# The data:
* * * * * * * * *
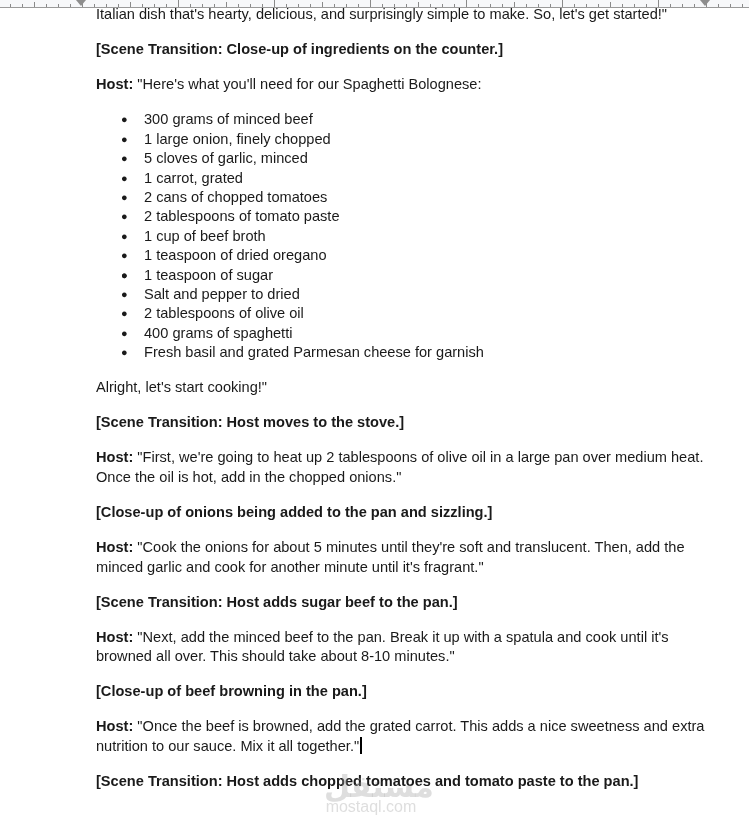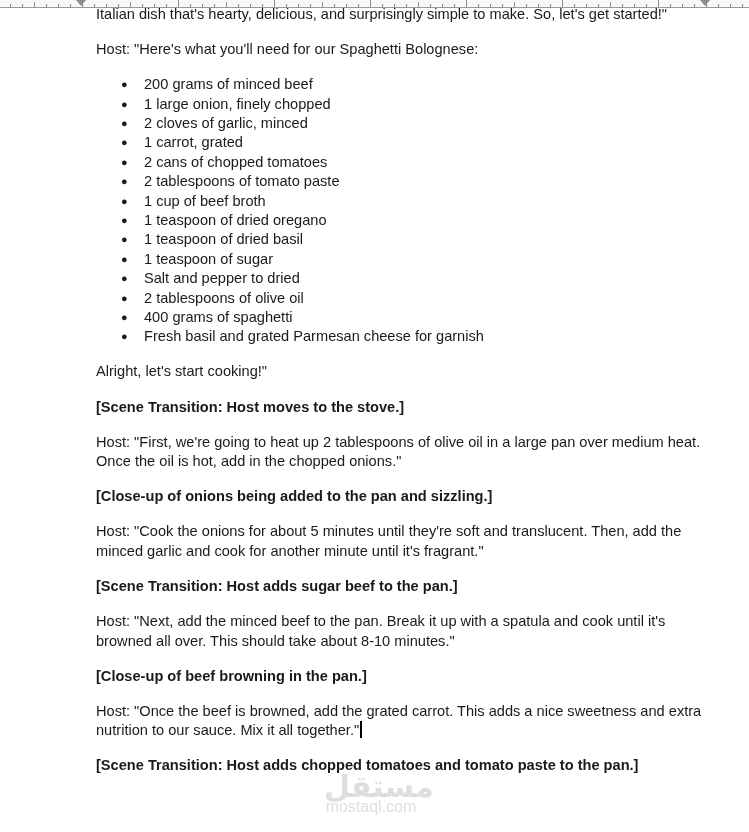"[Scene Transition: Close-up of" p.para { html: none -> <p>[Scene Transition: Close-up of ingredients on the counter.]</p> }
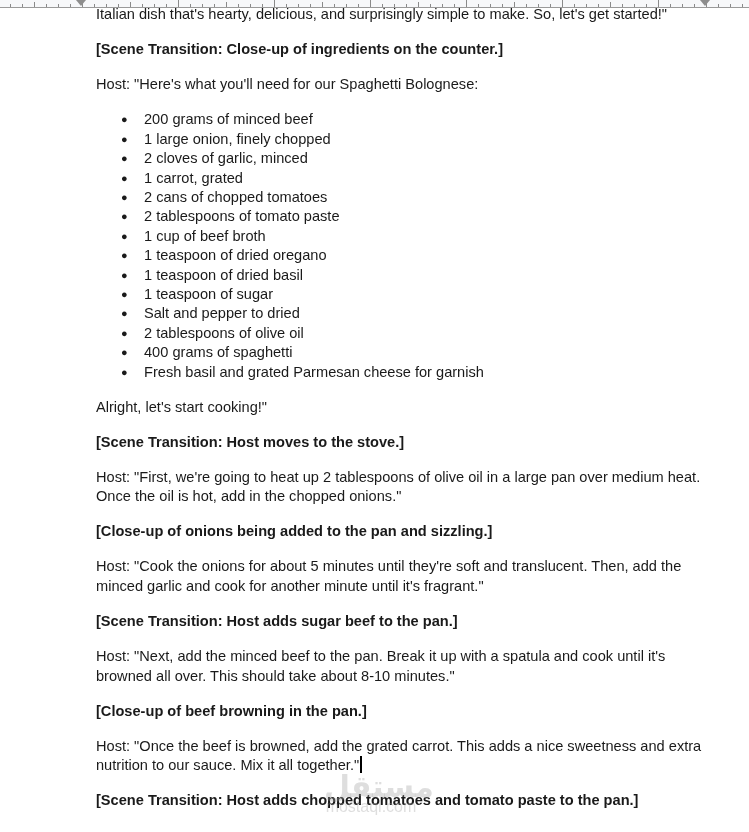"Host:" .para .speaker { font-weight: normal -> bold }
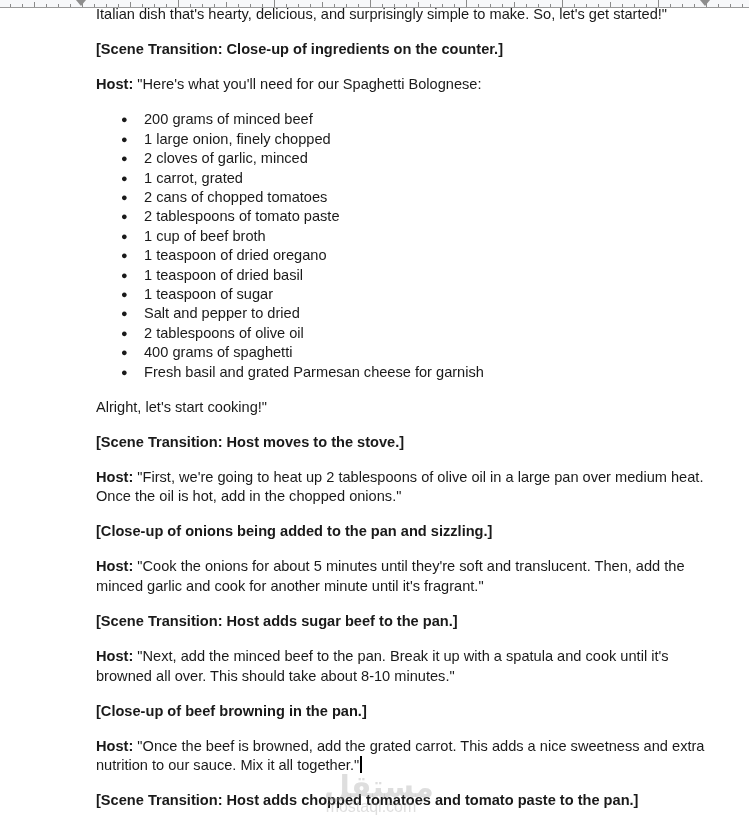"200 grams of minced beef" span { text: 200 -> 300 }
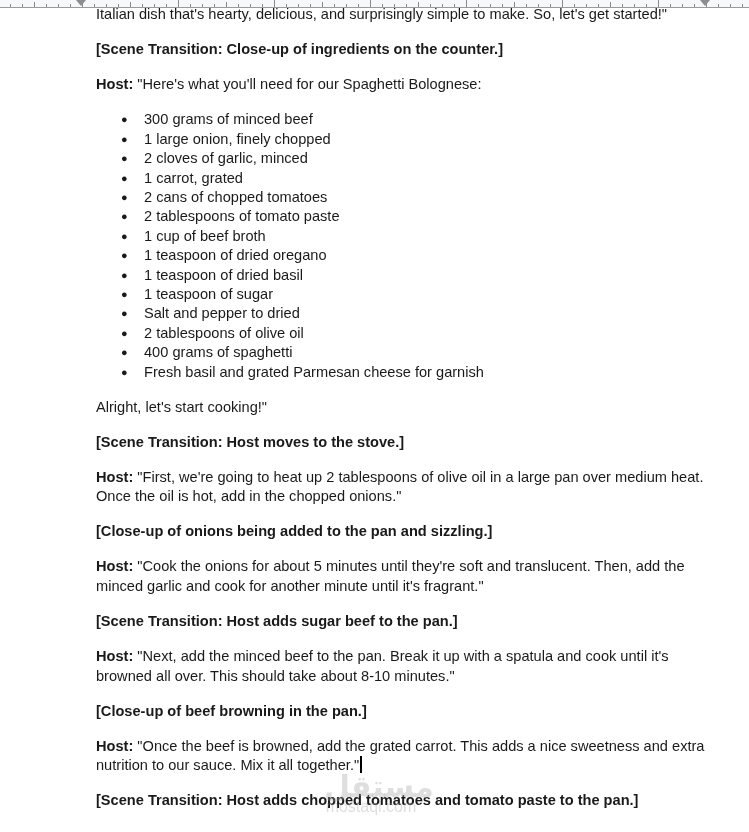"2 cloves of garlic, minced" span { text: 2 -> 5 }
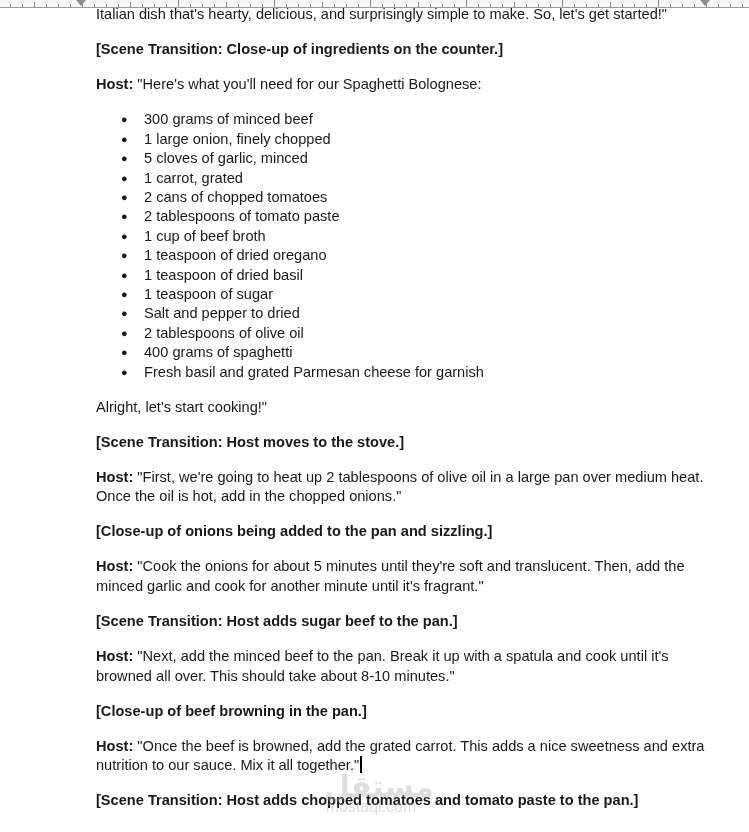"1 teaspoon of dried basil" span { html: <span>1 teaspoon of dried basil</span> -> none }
* * * * * * * * *
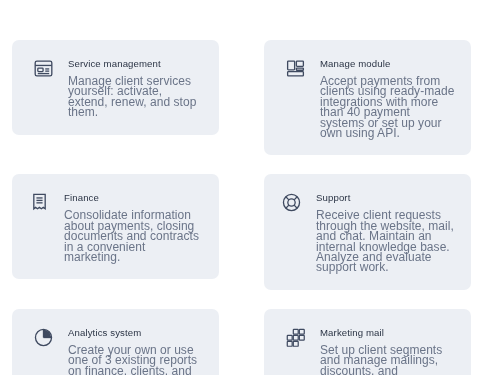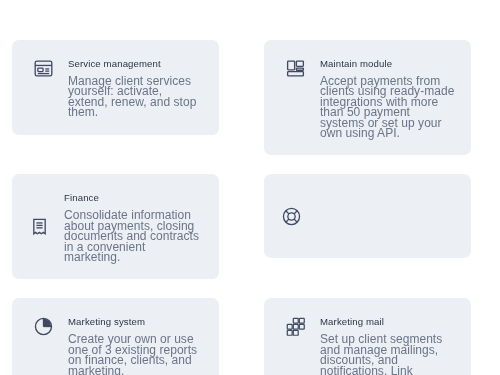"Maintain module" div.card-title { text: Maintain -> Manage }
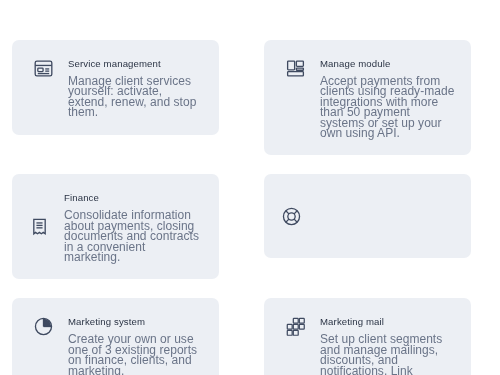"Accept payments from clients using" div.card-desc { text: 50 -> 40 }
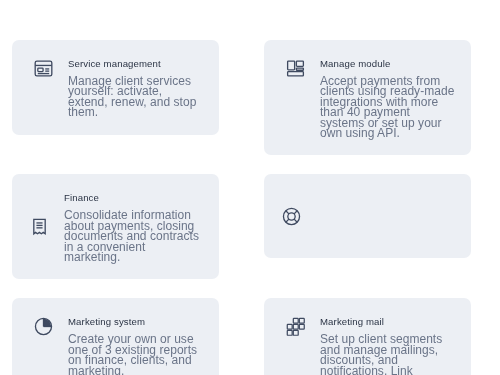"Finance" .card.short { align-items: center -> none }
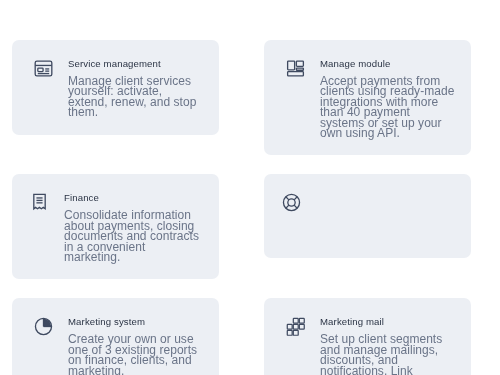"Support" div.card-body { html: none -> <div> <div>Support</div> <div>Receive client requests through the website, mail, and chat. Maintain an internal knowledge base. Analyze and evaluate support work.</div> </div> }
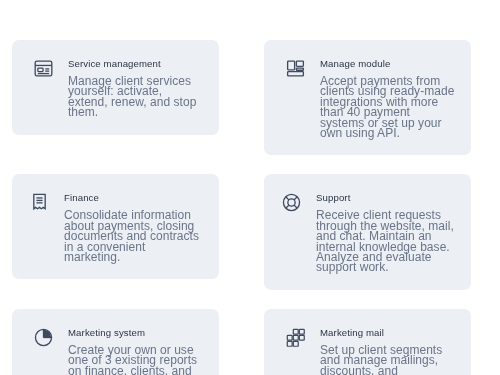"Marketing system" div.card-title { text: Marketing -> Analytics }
* * * * * * * * *
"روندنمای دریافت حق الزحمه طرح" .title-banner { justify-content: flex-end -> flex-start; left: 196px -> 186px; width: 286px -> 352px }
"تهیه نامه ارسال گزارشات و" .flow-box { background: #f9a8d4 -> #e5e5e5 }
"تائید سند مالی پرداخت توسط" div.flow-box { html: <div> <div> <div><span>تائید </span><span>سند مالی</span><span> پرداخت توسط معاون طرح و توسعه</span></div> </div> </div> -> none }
* * * * * * * * *
# What you should do:
Look above for the line with "none -> <p>[Scene" and the line with "html: <span>1 teaspoon", then restate exactly those two lines and all lines between them, with no pictures.

# Answer below:
"[Scene Transition: Close-up of" p.para { html: none -> <p>[Scene Transition: Close-up of ingredients on the counter.]</p> }
"Host:" .para .speaker { font-weight: normal -> bold }
"200 grams of minced beef" span { text: 200 -> 300 }
"2 cloves of garlic, minced" span { text: 2 -> 5 }
"1 teaspoon of dried basil" span { html: <span>1 teaspoon of dried basil</span> -> none }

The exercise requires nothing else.